A mathematical model is a model defined in mathematics or in code in our case. The purpose is much the same as for a physical model.

To describe the concept or idea of models I like to use an example from how the Palm Pilot was developed. It was a PDA and for those of you too young to know what a PDA, you can think of it as a smart phone without the ability to call someone.

One of the first models the Palm company made of it was just a block of wood. How is that a suitable model? It cannot do anything, or can it?

They had multiple blocks of wood in different shapes. What they wanted to test was how well it fit in your jeans pocket. Employees would walk around with one of these blocks of woods in their pocket all day.

The idea was to figure out what was the optimal shape and size. A shape and size which was comfortable for people to wear in their pocket.

So this is a key point to keep in mind about models. You only include properties in your model which helps you answer the question you want answered. In this case the question was: “Is it comfortable to wear the whole day in my pocket?”

To answer that question we only need exterior dimensions. Mathematical models are the same. We may strive to model a solar system e.g. The question then is, what kind of questions do we want answered about this solar system?

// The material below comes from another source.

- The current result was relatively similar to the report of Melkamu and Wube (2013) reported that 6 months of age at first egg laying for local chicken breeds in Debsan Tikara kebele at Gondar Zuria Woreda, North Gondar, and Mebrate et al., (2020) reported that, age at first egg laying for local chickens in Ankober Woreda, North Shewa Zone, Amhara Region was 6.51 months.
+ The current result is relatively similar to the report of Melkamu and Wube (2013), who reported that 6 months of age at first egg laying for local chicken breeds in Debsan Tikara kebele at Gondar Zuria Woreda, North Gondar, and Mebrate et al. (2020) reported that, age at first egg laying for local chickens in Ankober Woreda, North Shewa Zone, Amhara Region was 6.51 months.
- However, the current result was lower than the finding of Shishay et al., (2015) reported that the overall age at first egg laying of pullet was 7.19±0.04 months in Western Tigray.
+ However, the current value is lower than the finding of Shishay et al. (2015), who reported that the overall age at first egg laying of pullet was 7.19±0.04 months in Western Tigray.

If what we want to know is planetary orbits, then the mass and position of the planets may be the only properties you need per planet to model he solar system.

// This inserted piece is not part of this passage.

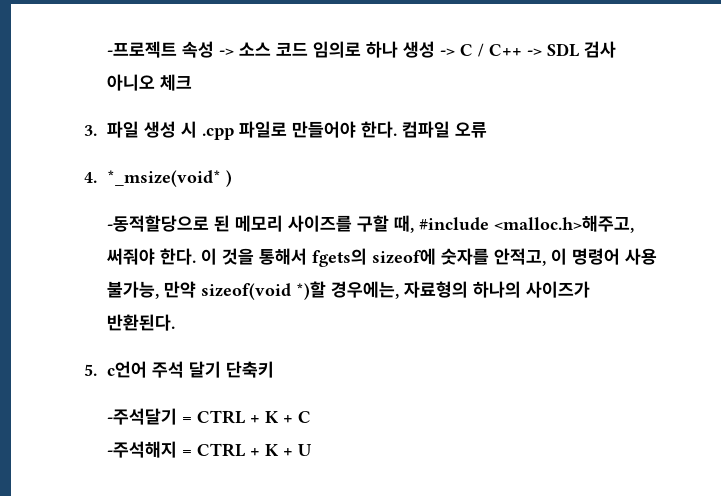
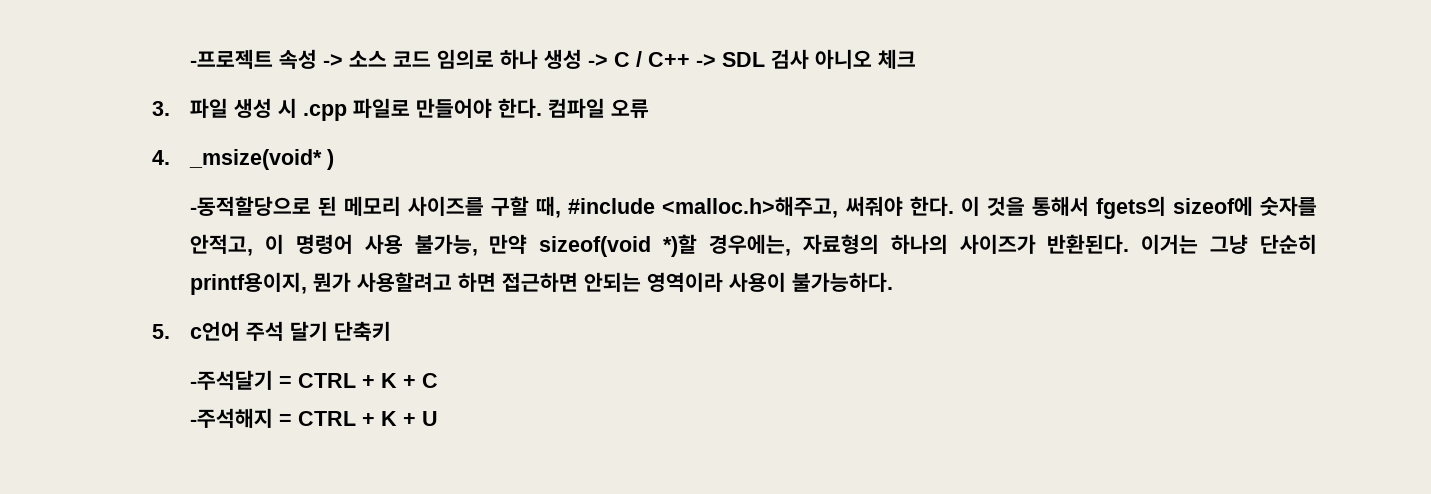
- 4. *_msize(void* )
+ 4. _msize(void* )
+ 이거는 그냥 단순히 printf용이지, 뭔가 사용할려고 하면 접근하면 안되는 영역이라 사용이 불가능하다.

However if you want to model temperature on each planet, you need far more properties.

In the Flux machine learning library, the model is simply a function which takes one input. The input is a matrix needs to be organized in a particular way. Every row represents a different property. In machine learning we refer to these properties as features. Another way to look at it is that you can simulate a function with multiple inputs by treating each row as a separate input argument.

Instead of evaluating the model 3 times with three different inputs you can simply evaluate the model by concatenation them horizontally. So basically every column is a separate input.

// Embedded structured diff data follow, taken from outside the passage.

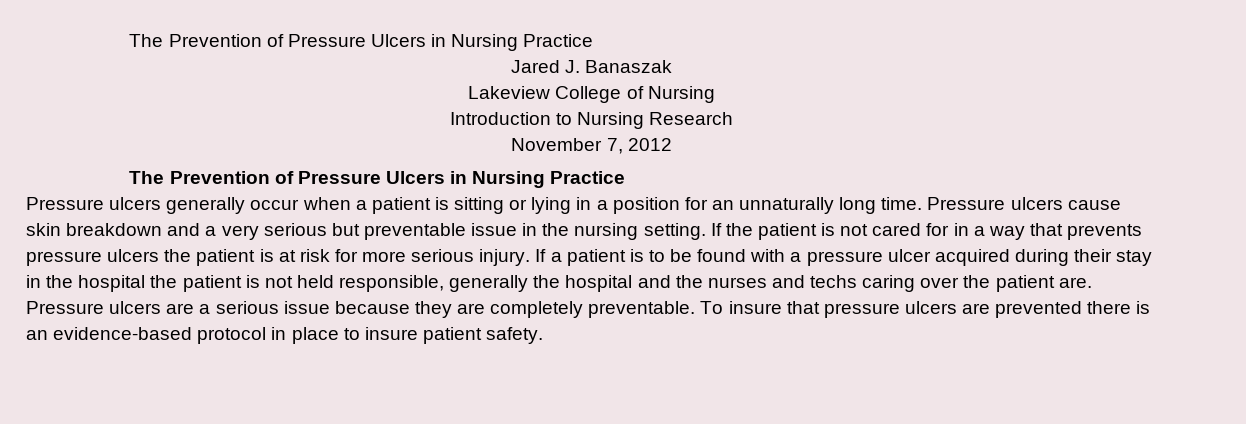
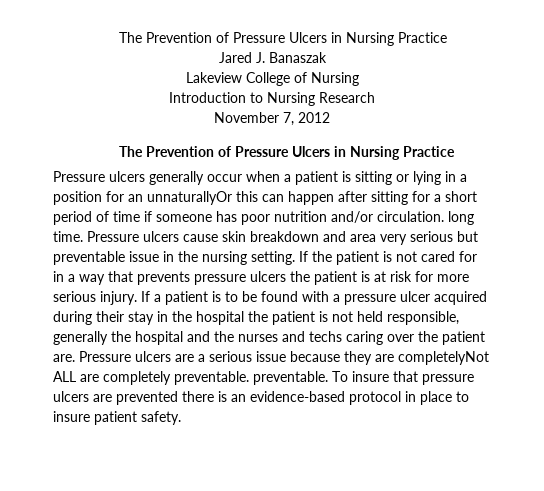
- Pressure ulcers generally occur when a patient is sitting or lying in a position for an unnaturally long time.
+ Pressure ulcers generally occur when a patient is sitting or lying in a position for an unnaturallyOr this can happen after sitting for a short period of time if someone has poor nutrition and/or circulation. long time.
- Pressure ulcers cause skin breakdown and a very serious but preventable issue in the nursing setting.
+ Pressure ulcers cause skin breakdown and area very serious but preventable issue in the nursing setting.
- Pressure ulcers are a serious issue because they are completely preventable.
+ Pressure ulcers are a serious issue because they are completelyNot ALL are completely preventable. preventable.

Here is a very simply model defined in Flux:

W = rand(2, 5)
b = rand(2)

model(x) = W*x .+ b

Of course real models are more complicated. Here is an example of a deep neural network (DNN) being defined:

model = Chain(
Dense(784, 64, relu),
Dense(64, 64, relu),
Dense(32, 10)
)

This still ends up creating what is seen from the users perspective just a function model, which he/she can supply a matrix to, as an argument.

The parameters of the model are variable you can adjust to change the behavior of your model. In our first example, the parameters where W and b. W is referred to as the weights. It will typically be a matrix as well. b is referred to as the bias. The bias is not affected by the input.

Flux.train!(loss, params, data, optimizer)

We will cover the training function more in detail later. But the training function is what reads input data and starts tweaking your parameters to modify the model so that it produces correct output.

To be able to do that we need to tell Flux, what part of our model is the parameters. This is done with the Flux.params function.

params = Flux.params(W, b)
Flux.train!(loss, params, data, optimizer)

When using pre-made building blocks such as Dense to make a more complex model, you can simply use the model itself as input to Flux.params to get the parameters of the model.

params = Flux.params(model)

How we make it possible to do this with our custom models from scratch I will not cover here. For custom models you know the parameters anyway.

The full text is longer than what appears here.